Like his later estimation of the Bart/Lisa dynamic (“You’ll always be half my age but you’ll always be smarter than me”) and Lisa’s consoling rejoinder (“That’s okay, Bart—you’ll always think you’re in charge, even though I secretly will be”), there’s a touching solidarity there that never loses sight of the truth about who they are.

On the downside, “The Kids Are All Fight” suffers both from a lack of memorable jokes, and a slapdash plot. Even in the silliest parts of “Lisa’s First Word” (baby Bart swinging on that clothesline, for starters), the emotional beats of the story kept the episode’s feet on the ground, so to speak. Here, the gags are too far-flung (see: Homer flinging the kids across town and back into Bart’s scary clown bed). The Family Circus dotted-line runner “Bart and Lisa in ‘Criminal Neglect’” is the roadmap for the episodic plot, which would be more effective if the episodes were funnier or better tied into the Bart/Lisa story. As it is, we get Marge and Homer roleplaying (best not think too hard on “seagull and boardwalk trashcan”), then brunching with the Flanders, Ralph accidentally shipping himself across the sea, Gil applying for a job with the SPD, Selma as a telephone psychic, and poor Grandma Flanders nearly croaking on the job. Most fall flat, with the only chuckle coming from Bart’s description of the Springfield Retirement Castle as, “where Grandpa and his friends the monsters live!” (Plus, Old Jewish Man trying to lure the kids with his dreidel. “I made it out of clay!” I just always get a kick out of Old Jewish Man.)

As callback episodes go, “The Kids Are All Fight” isn’t as disastrously misguided as last year’s “Days Of Future Future,” but its low-key charms would have been better served if it didn’t tie itself to an all-time classic episode so closely.

Stray observations:

  • As adorable as the designs for little Bart and little Lisa are, there is nothing in Simpsons history as heartbreakingly cute as little Milhouse. Those oversized glasses are going to see so much pain, little guy. Sorry.
  • “That’s where I used to grow my weed, but that’s a story for another day.”—Marge Simpson. I’m casting my mind over a quarter-century of Simpsons episodes trying to think of a joke that pissed me off more than this one. (The one where Bart makes a “beer goggles” joke to one of the pig puppets in Maggie’s pretend saloon maybe.) As there, this is a Family Guy joke—shock for the sake of it, and characterization be damned.

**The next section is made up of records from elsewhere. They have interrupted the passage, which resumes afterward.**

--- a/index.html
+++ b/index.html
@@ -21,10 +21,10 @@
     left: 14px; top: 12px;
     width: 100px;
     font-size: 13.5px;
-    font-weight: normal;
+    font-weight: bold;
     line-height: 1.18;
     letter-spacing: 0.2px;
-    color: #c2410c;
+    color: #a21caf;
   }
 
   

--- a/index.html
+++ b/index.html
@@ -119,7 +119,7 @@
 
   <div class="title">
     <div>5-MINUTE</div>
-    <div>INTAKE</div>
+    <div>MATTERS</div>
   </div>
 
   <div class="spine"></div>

  • “Looks like when grandma turned to dust, they took a powder. Sorry if that sounds flip.” Yes, for Ned Flanders, that does sound both flip and off-character. Anything for a lazy joke, I guess.
  • Similarly, Ned’s uncharacteristically short with Rod and Todd when they ask to tuck themselves in for their nap, and Maude when she has to pee while waiting for the sex-delayed Marge and Homer to show up at brunch. We’ve seen flashback Ned before, and he—impressive hair here notwithstanding—was never this snappish with his loved ones.

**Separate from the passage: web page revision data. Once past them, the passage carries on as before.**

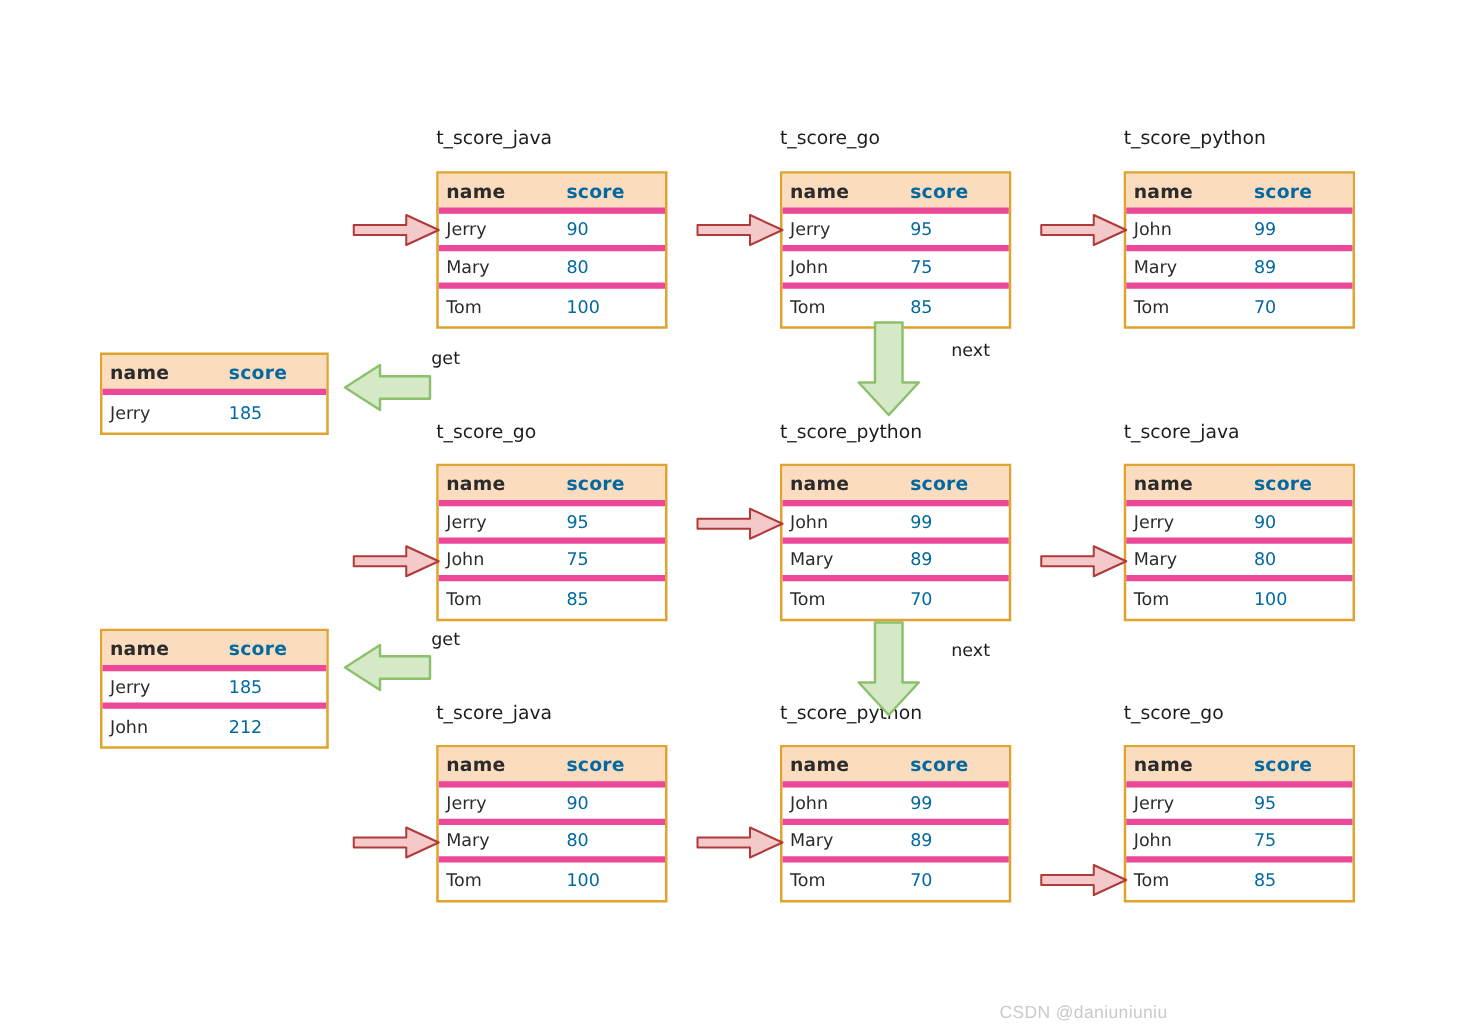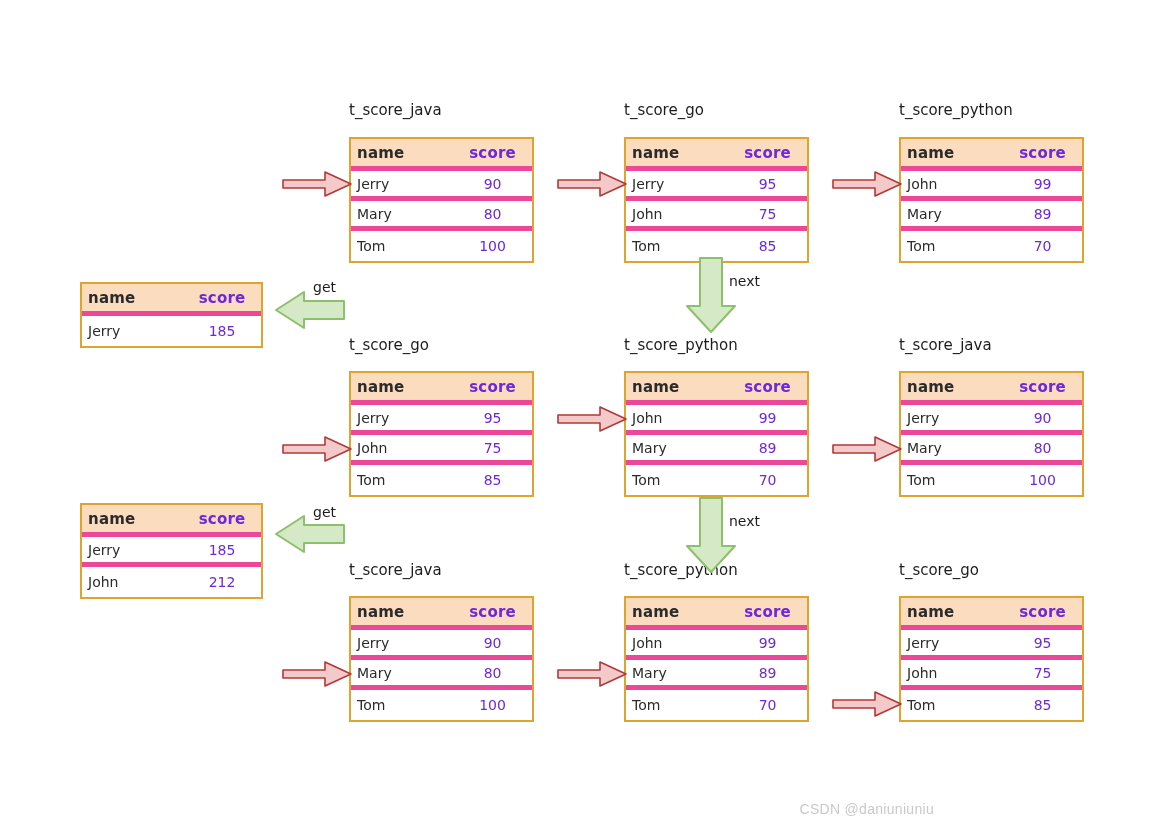--- a/index.html
+++ b/index.html
@@ -55,8 +55,8 @@
     width: 48%;
     box-sizing: border-box;
     font-size: 14px;
-    color: #6d28d9;
-    text-align: center;
+    color: #0369a1;
+    text-align: left;
     padding-left: 8px;
   }
   .tbl .row.hdr .cell-name { font-size: 15px; }

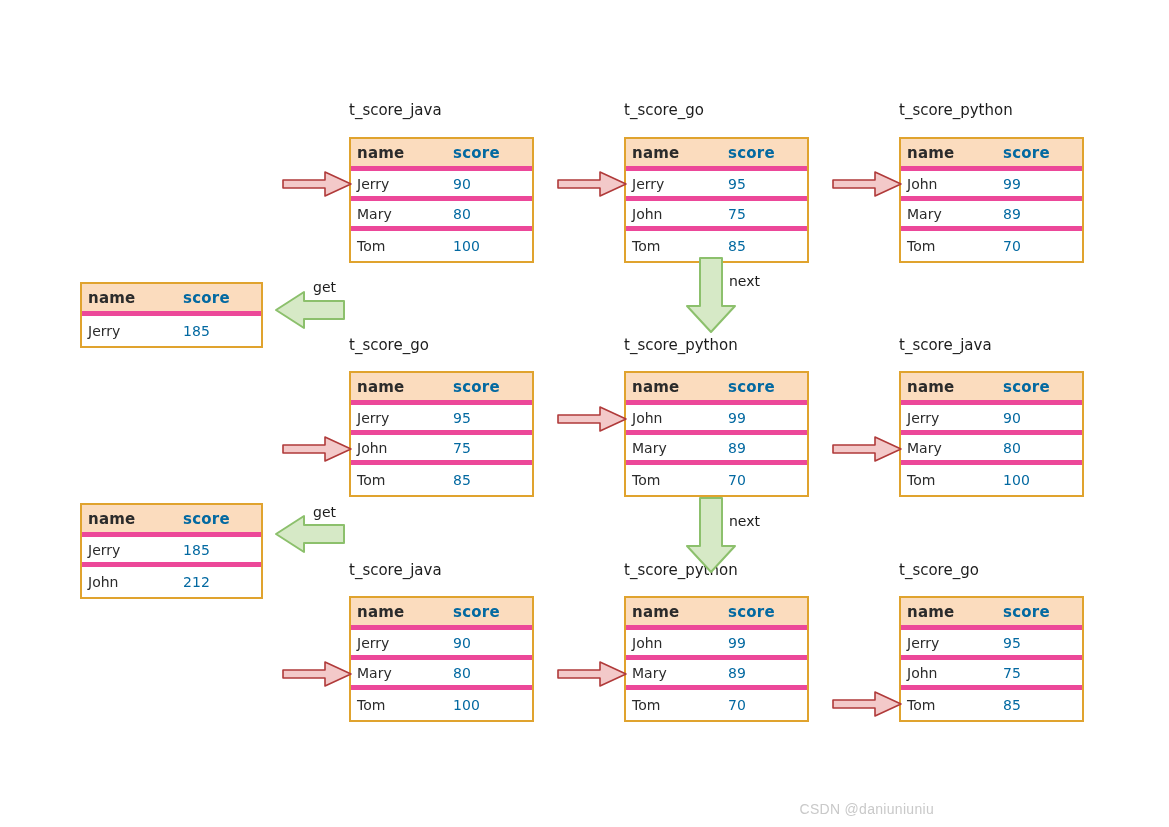--- a/index.html
+++ b/index.html
@@ -81,6 +81,7 @@
     font-size: 14px;
     color: #1c1c1c;
     white-space: nowrap;
+    margin-left: 32px;
   }
 
   .watermark {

  • And, not to be Continuity Guy, but the timeline of this one makes no sense. The Simpsons will never age, which is part of the conceit of the show. And the episode handwaves the issue humorously with Marge’s voiceover, “The pop music of those times was all the rage,” but we know Grandma Flanders didn’t die in the days before the series started because Bart first met her in “Lisa’s First Word!” There are plenty of ways to get Bart and Lisa on the road here, sticking an anachronistic appearance for no reason is just downright annoying.

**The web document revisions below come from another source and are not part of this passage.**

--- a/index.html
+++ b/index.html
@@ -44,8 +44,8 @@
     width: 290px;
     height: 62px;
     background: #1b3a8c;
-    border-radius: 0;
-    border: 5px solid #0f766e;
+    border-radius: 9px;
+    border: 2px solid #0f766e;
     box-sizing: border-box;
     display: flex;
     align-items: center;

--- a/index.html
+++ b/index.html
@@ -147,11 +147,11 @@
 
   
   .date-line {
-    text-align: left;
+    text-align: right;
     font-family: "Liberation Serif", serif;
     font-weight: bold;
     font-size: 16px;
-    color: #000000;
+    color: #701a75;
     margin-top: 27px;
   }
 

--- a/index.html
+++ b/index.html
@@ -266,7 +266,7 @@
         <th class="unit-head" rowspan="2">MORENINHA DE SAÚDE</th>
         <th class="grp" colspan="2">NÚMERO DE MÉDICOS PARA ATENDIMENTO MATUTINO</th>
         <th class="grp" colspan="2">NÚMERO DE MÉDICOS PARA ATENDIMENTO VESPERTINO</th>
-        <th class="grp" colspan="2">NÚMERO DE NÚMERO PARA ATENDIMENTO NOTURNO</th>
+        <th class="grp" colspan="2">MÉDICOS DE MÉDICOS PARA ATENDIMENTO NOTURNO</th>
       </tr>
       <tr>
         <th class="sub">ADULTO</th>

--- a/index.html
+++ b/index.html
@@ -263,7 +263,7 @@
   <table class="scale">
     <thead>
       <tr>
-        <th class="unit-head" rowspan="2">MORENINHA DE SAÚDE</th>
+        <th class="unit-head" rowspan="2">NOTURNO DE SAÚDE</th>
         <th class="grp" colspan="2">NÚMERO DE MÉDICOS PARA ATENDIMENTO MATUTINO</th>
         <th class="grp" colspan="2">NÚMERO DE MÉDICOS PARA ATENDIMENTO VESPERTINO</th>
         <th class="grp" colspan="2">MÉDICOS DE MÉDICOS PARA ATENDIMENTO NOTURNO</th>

  • In the opening credits, it seems that Mr. Burns is the subject of the sequel to The Jinx.
  • The advice book Marge consults suggests one parent stay home while one looks for the kids, adding, “It’s better if the one that goes out is the funny one.”
  • “Bart and Lisa were fighting like creationists and common sense.”
  • “Pfft, answers. That’s your answer for everything.”